Project

General

Profile

Bug #8593

H2 performance improvement for table 'truncate by multiplex'

Added by Constantin Asofiei 22 days ago. Updated 4 days ago.

Status:
Test
Priority:
Normal
Target version:
-
Start date:
Due date:
% Done:

100%

billable:
No
vendor_id:
GCD
case_num:

Related issues

Related to Database - Bug #8703: NO-UNDO option at DMO must be removed New

History

#2 Updated by Constantin Asofiei 22 days ago

  • Status changed from New to Review
  • Assignee set to Constantin Asofiei
  • % Done changed from 0 to 100
Created task branch 8593a_h2 which improves the DELETE FROM tt1 WHERE tt1._multiplex = ?. The reasoning is this:
  • normal DELETE operations in H2 will first do a SELECT to gather all the rows. This includes DELETE FROM tt1 WHERE tt1._multiplex = ?
  • with normal DELETE, each row is deleted individually from the index - this means that all the index columns are used to find the target node to be removed
  • the implementation first checks that the DELETE is for a _MULTIPLEX = ? condition, and if so, then:
    • the MultiplexedScanIndex is cleaned first, and gathers all PKs for the records being deleted with this multiplex ID
    • all indexes which have as first index column the _MULTIPLEX column will remove all these records, by matching only the multiplex ID
    • all remaining indexes assume the PK is the first column (I need confirmation that this will be always true), and just find that record in the index and remove it.
    • this avoids using all the index columns to find the record

Alexandru: please take a look at 8593a_h2.

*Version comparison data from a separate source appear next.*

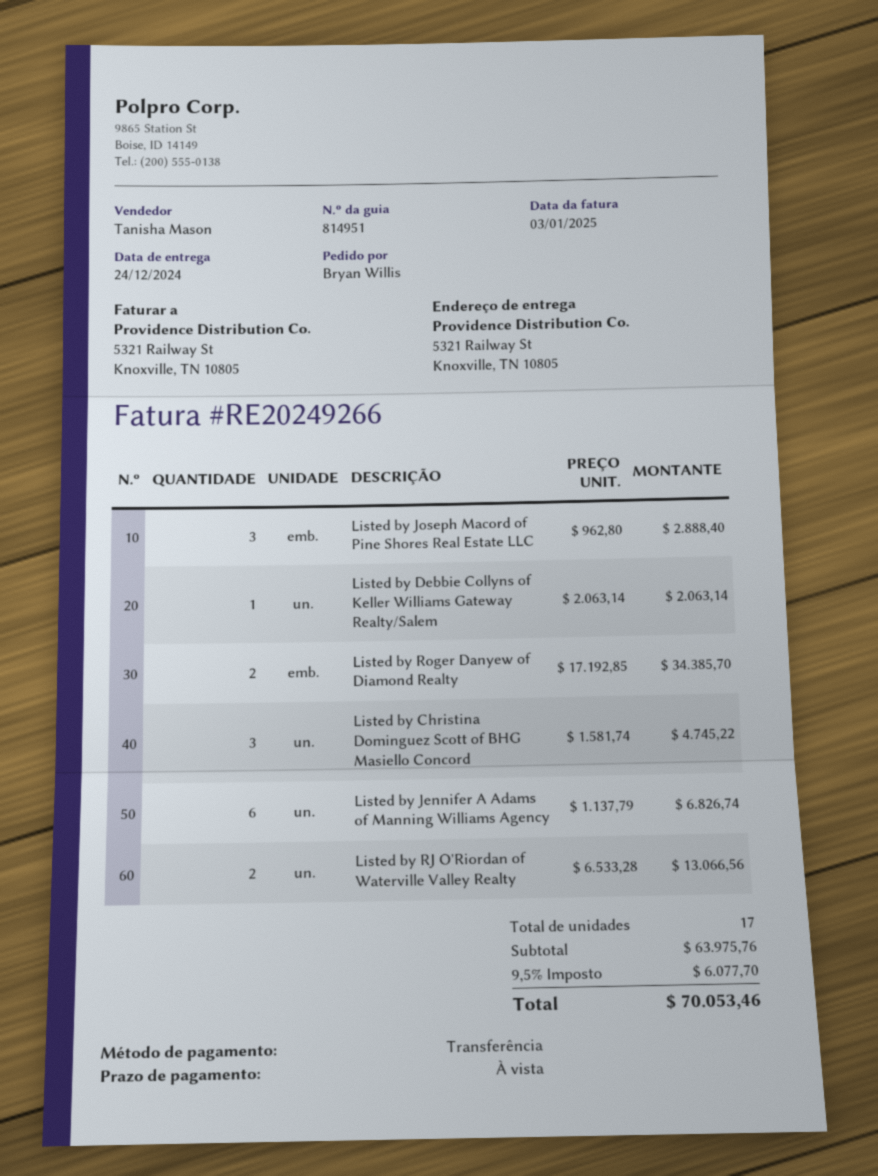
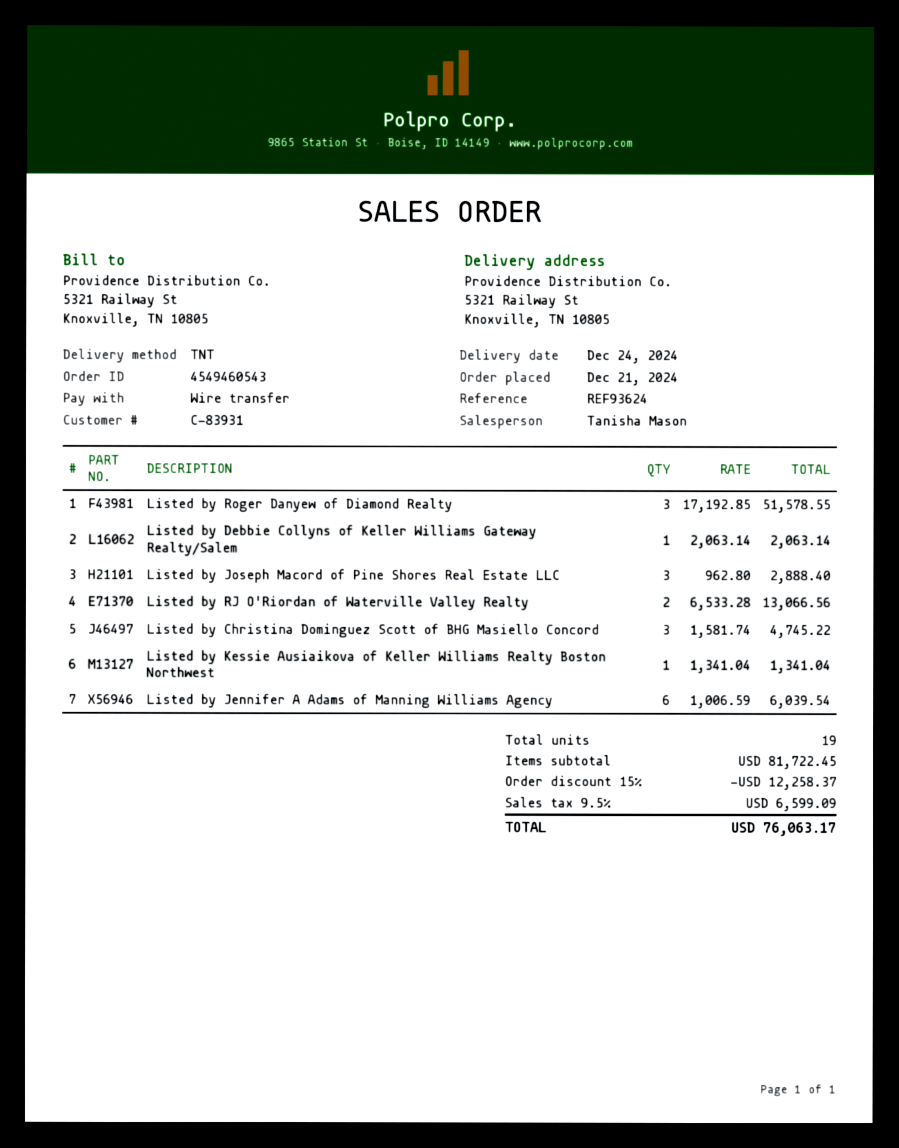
Listed by Roger Danyew of Diamond Realty: 2 x 17192.85 = 34385.70 -> 3 x 17192.85 = 51578.55
Listed by Jennifer A Adams of Manning Williams Agency: 6 x 1137.79 = 6826.74 -> 6 x 1006.59 = 6039.54
Listed by Kessie Ausiaikova of Keller Williams Realty Boston Northwest: none -> 1 x 1341.04 = 1341.04
total quantity: 17 -> 19
subtotal: 63975.76 -> 81722.45
discount: none -> 15% = 12258.37
tax: 9.5% = 6077.70 -> 9.5% = 6599.09
total: 70053.46 -> 76063.17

#3 Updated by Alexandru Lungu 22 days ago

Created task branch 8593a_h2 which improves the DELETE FROM tt1 WHERE tt1._multiplex = ?. The reasoning is this:
  • all remaining indexes assume the PK is the first column (I need confirmation that this will be always true), and just find that record in the index and remove it.

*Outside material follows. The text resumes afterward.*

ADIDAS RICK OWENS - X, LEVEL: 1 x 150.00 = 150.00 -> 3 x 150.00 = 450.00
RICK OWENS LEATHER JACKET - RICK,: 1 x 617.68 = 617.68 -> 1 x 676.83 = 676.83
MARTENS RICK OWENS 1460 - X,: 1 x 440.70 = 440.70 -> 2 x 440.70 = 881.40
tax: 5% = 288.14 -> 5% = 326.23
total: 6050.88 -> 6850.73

If you meant PK as recid, this is always the last column in an index, but the first column in the row. If you meant PK as H2 internal row key, this is kept outside the data array and I think it is not ever indexed.
This being said, you can't remove a row only based on the recid/PK from a tree index. You can however prune the tree index based on multiplex (as it is the first field in the index).
Please let me know if I misunderstood your intent. Without a full-scan of the index, you can't find a row solely on its PK.

One last important thing is that you still need to log the deletes. so you will most certainly need to "register" the row as being deleted in case of a roll-back (unless you do this only for NO-UNDO tables).

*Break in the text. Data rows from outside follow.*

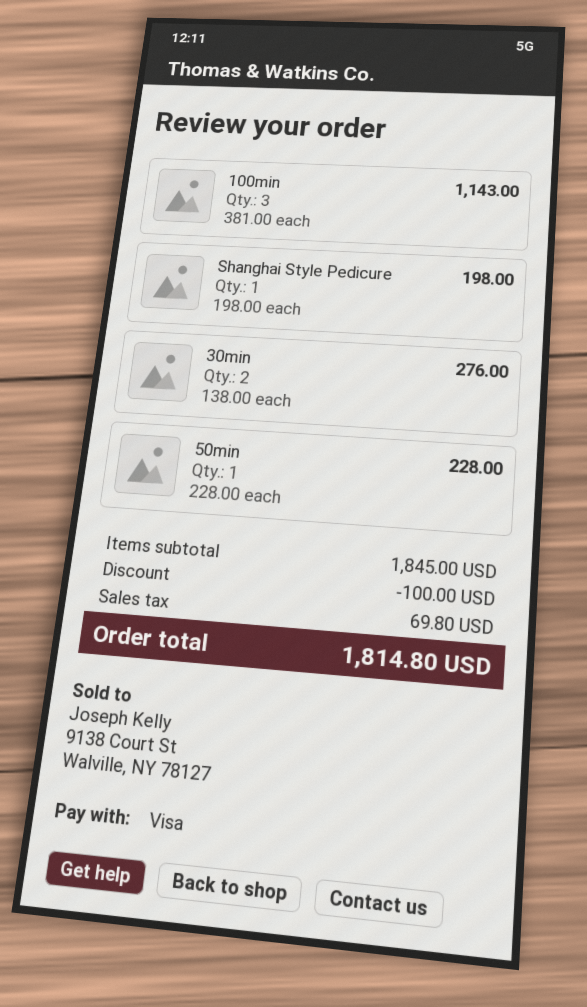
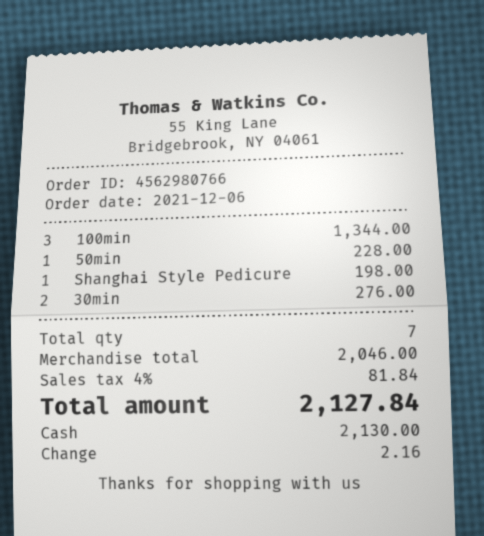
payment method: Visa -> cash
100min: 3 for 1143.00 -> 3 for 1344.00
subtotal: 1845.00 -> 2046.00
discount: 100.00 -> none
tax: 69.80 -> 81.84
total: 1814.80 -> 2127.84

I didn't look into the changes yet.

#4 Updated by Constantin Asofiei 22 days ago

You mean the Row.key is not the same as the internal PK?

Also, there is 'recid' index (with just this column) in H2 created for FWD temp-tables.

#5 Updated by Constantin Asofiei 22 days ago

Constantin Asofiei wrote:

You mean the Row.key is not the same as the internal PK?

I mean Row.key to be the same as the 'recid' PK we set on position zero in the row's data array.

#6 Updated by Constantin Asofiei 21 days ago

Alexandru, the assumption was that the MultiplexedBatchIndex$Batch holds data only for a certain multiplex. This is not correct (maybe because of re-used keys?).

Currently a batch can have rows for more than one multiplex ID.

#7 Updated by Alexandru Lungu 20 days ago

Constantin Asofiei wrote:

Alexandru, the assumption was that the MultiplexedBatchIndex$Batch holds data only for a certain multiplex. This is not correct (maybe because of re-used keys?).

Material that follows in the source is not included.